#### Problem to solve
Could you restate all of the records below exactly, with the pictures left out?
=== Given information ===
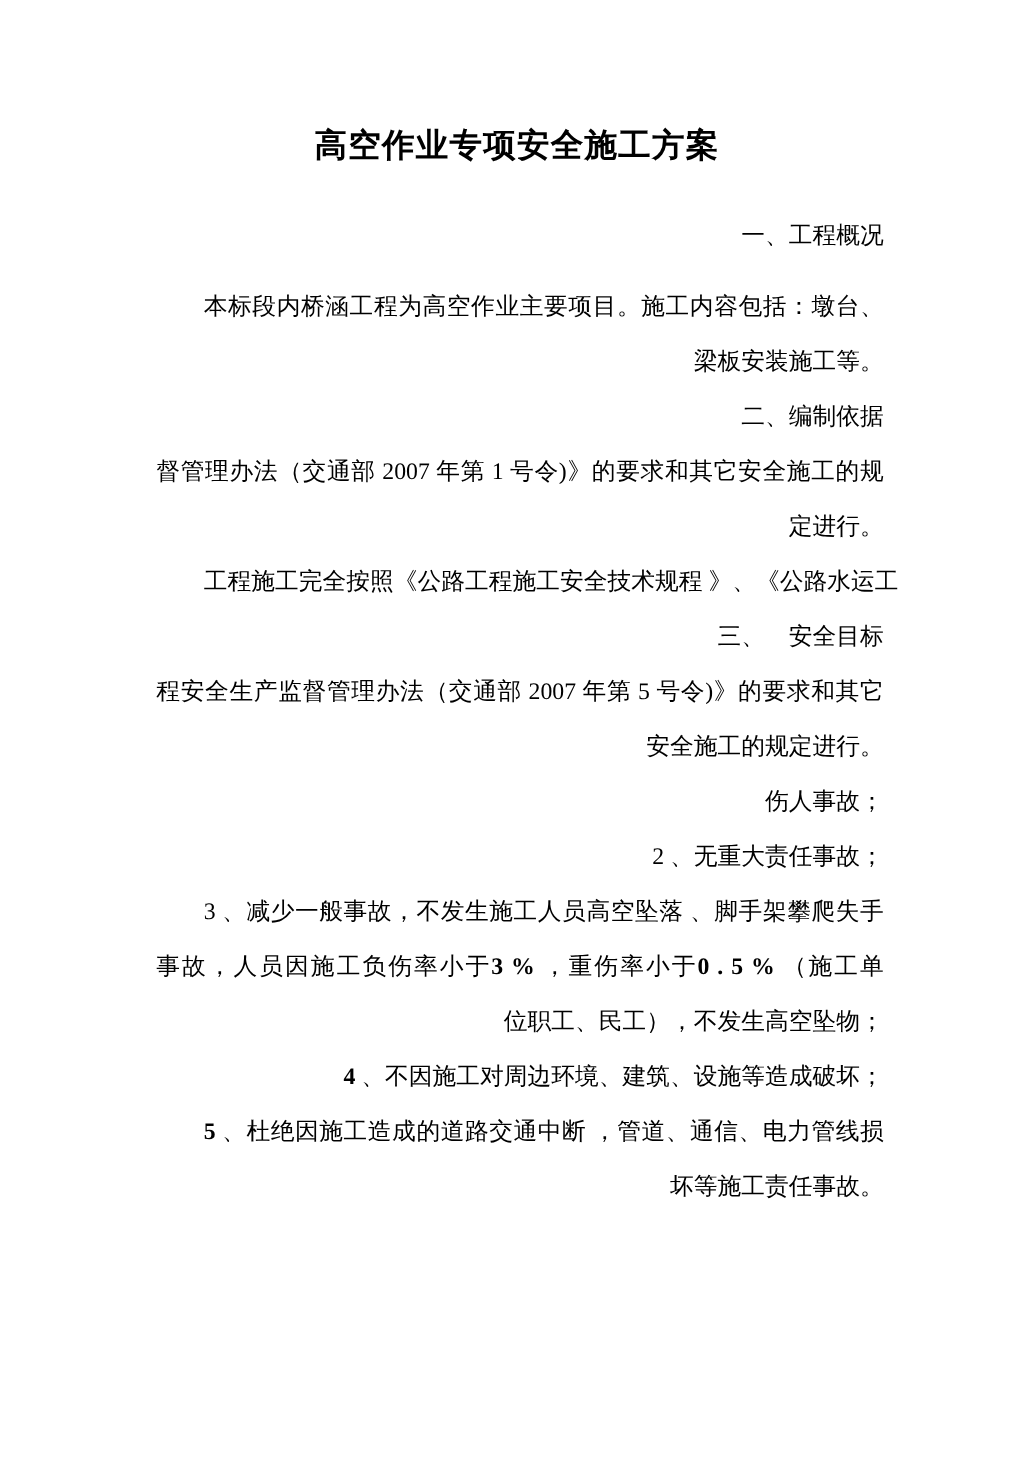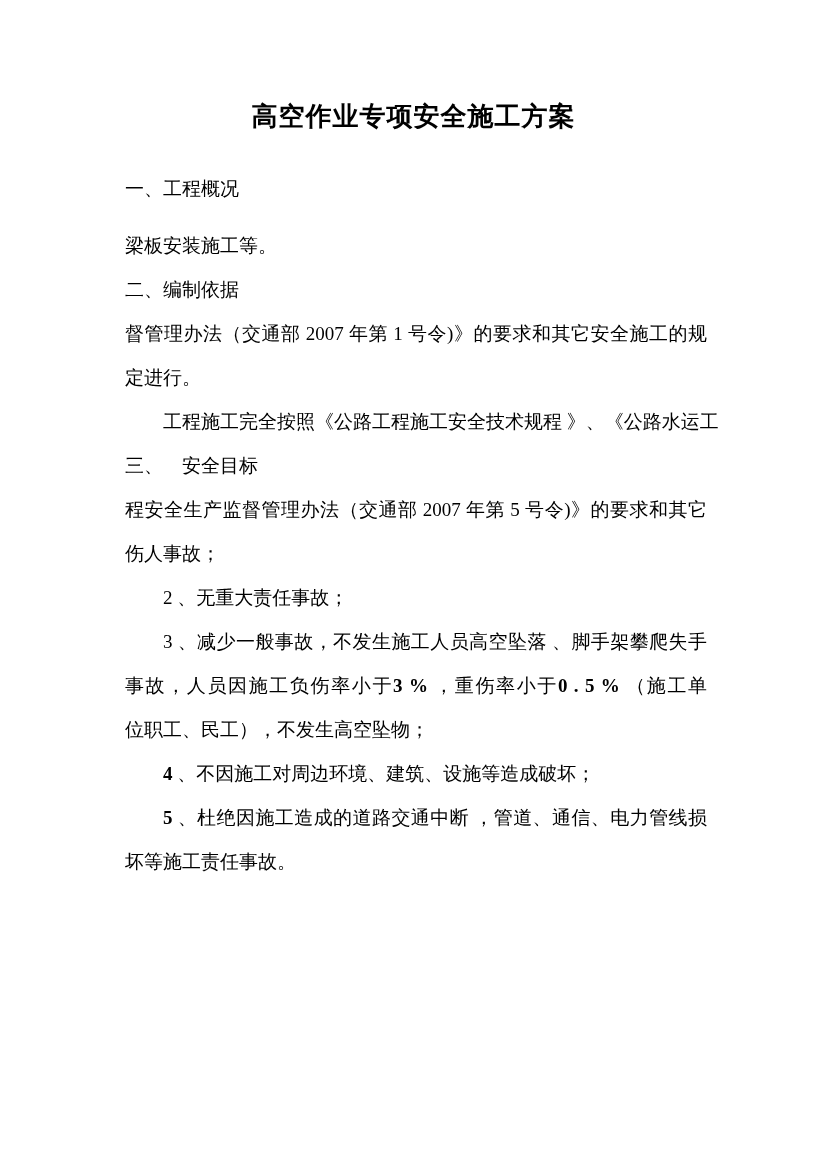--- a/index.html
+++ b/index.html
@@ -28,7 +28,7 @@
     font-size: 19px;
     line-height: 44px;
   }
-  .line { white-space: nowrap; text-align: left; }
+  .line { white-space: nowrap; text-align: right; }
   .line.fill { text-align: justify; text-align-last: justify; text-justify: inter-ideograph; }
   .line.indent { text-indent: 38px; }
   .line.gap-after { margin-bottom: 13px; }

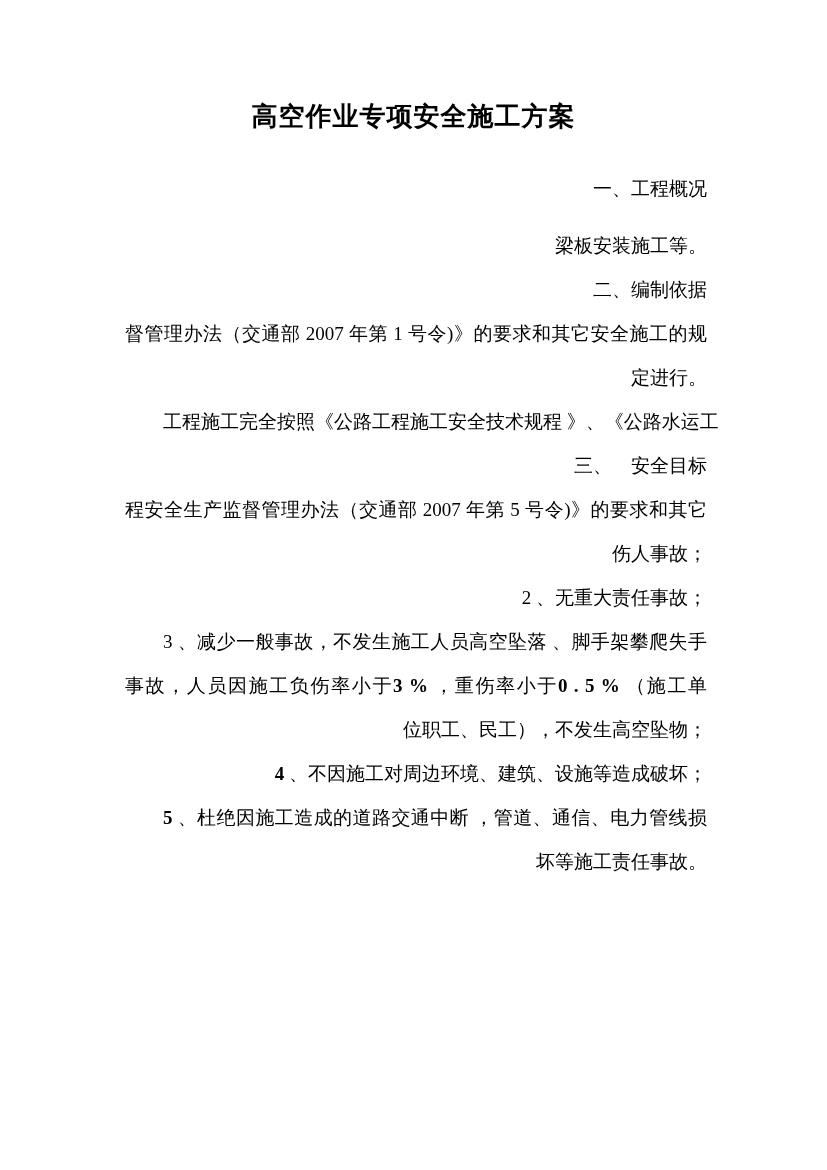--- a/index.html
+++ b/index.html
@@ -41,6 +41,7 @@
   <h1 class="title">高空作业专项安全施工方案</h1>
   <div class="body">
       <div class="line gap-after"><span>一、工程概况</span></div>
+      <div class="line indent fill"><span>本标段内桥涵工程为高空作业主要项目。施工内容包括：墩台、</span></div>
       <div class="line"><span>梁板安装施工等。</span></div>
       <div class="line"><span>二、编制依据</span></div>
       <div class="line fill"><span>督管理办法（交通部 2007 年第 1 号令)》的要求和其它安全施工的规</span></div>

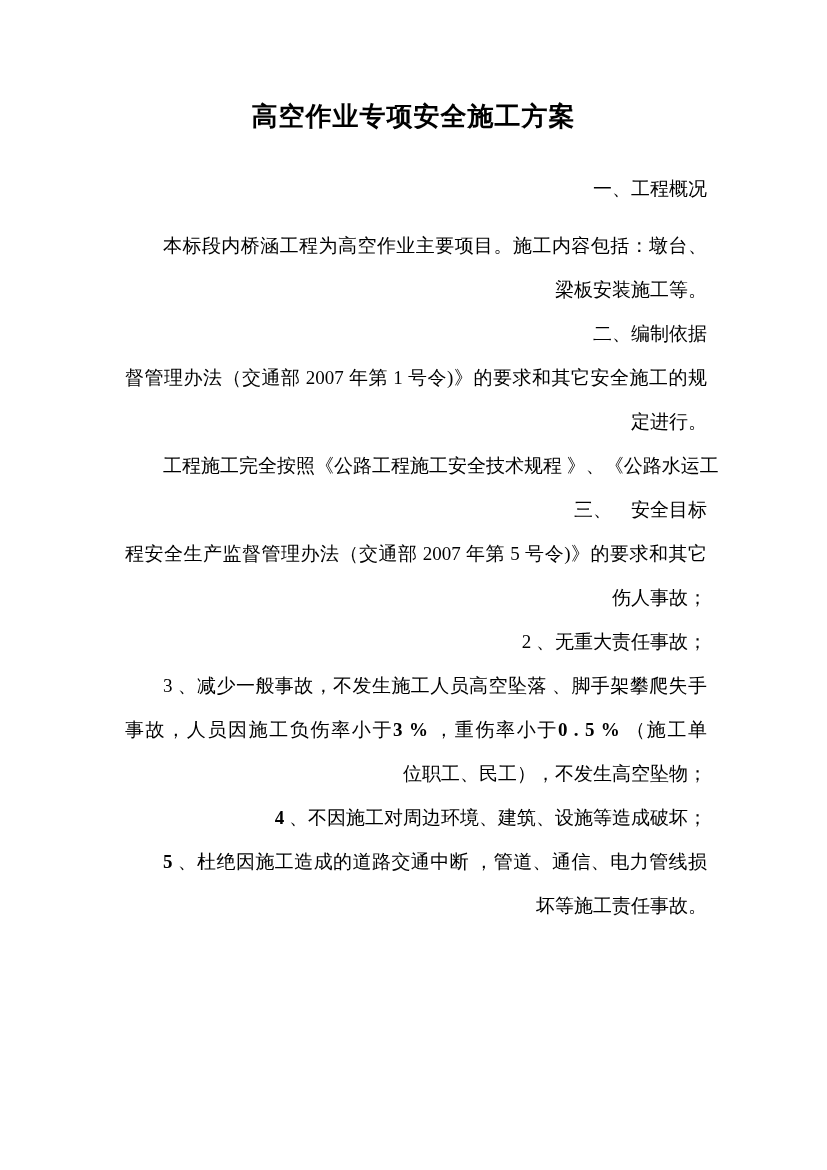--- a/index.html
+++ b/index.html
@@ -49,6 +49,7 @@
       <div class="line indent fill"><span>工程施工完全按照《公路工程施工安全技术规程 》、《公路水运工</span></div>
       <div class="line"><span>三、　安全目标</span></div>
       <div class="line fill"><span>程安全生产监督管理办法（交通部 2007 年第 5 号令)》的要求和其它</span></div>
+      <div class="line"><span>安全施工的规定进行。</span></div>
       <div class="line"><span>伤人事故；</span></div>
       <div class="line indent"><span>2 、无重大责任事故；</span></div>
       <div class="line indent fill"><span>3 、减少一般事故，不发生施工人员高空坠落 、脚手架攀爬失手</span></div>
===
#### Output for this exercise
--- a/index.html
+++ b/index.html
@@ -28,7 +28,7 @@
     font-size: 19px;
     line-height: 44px;
   }
-  .line { white-space: nowrap; text-align: left; }
+  .line { white-space: nowrap; text-align: right; }
   .line.fill { text-align: justify; text-align-last: justify; text-justify: inter-ideograph; }
   .line.indent { text-indent: 38px; }
   .line.gap-after { margin-bottom: 13px; }

--- a/index.html
+++ b/index.html
@@ -41,6 +41,7 @@
   <h1 class="title">高空作业专项安全施工方案</h1>
   <div class="body">
       <div class="line gap-after"><span>一、工程概况</span></div>
+      <div class="line indent fill"><span>本标段内桥涵工程为高空作业主要项目。施工内容包括：墩台、</span></div>
       <div class="line"><span>梁板安装施工等。</span></div>
       <div class="line"><span>二、编制依据</span></div>
       <div class="line fill"><span>督管理办法（交通部 2007 年第 1 号令)》的要求和其它安全施工的规</span></div>

--- a/index.html
+++ b/index.html
@@ -49,6 +49,7 @@
       <div class="line indent fill"><span>工程施工完全按照《公路工程施工安全技术规程 》、《公路水运工</span></div>
       <div class="line"><span>三、　安全目标</span></div>
       <div class="line fill"><span>程安全生产监督管理办法（交通部 2007 年第 5 号令)》的要求和其它</span></div>
+      <div class="line"><span>安全施工的规定进行。</span></div>
       <div class="line"><span>伤人事故；</span></div>
       <div class="line indent"><span>2 、无重大责任事故；</span></div>
       <div class="line indent fill"><span>3 、减少一般事故，不发生施工人员高空坠落 、脚手架攀爬失手</span></div>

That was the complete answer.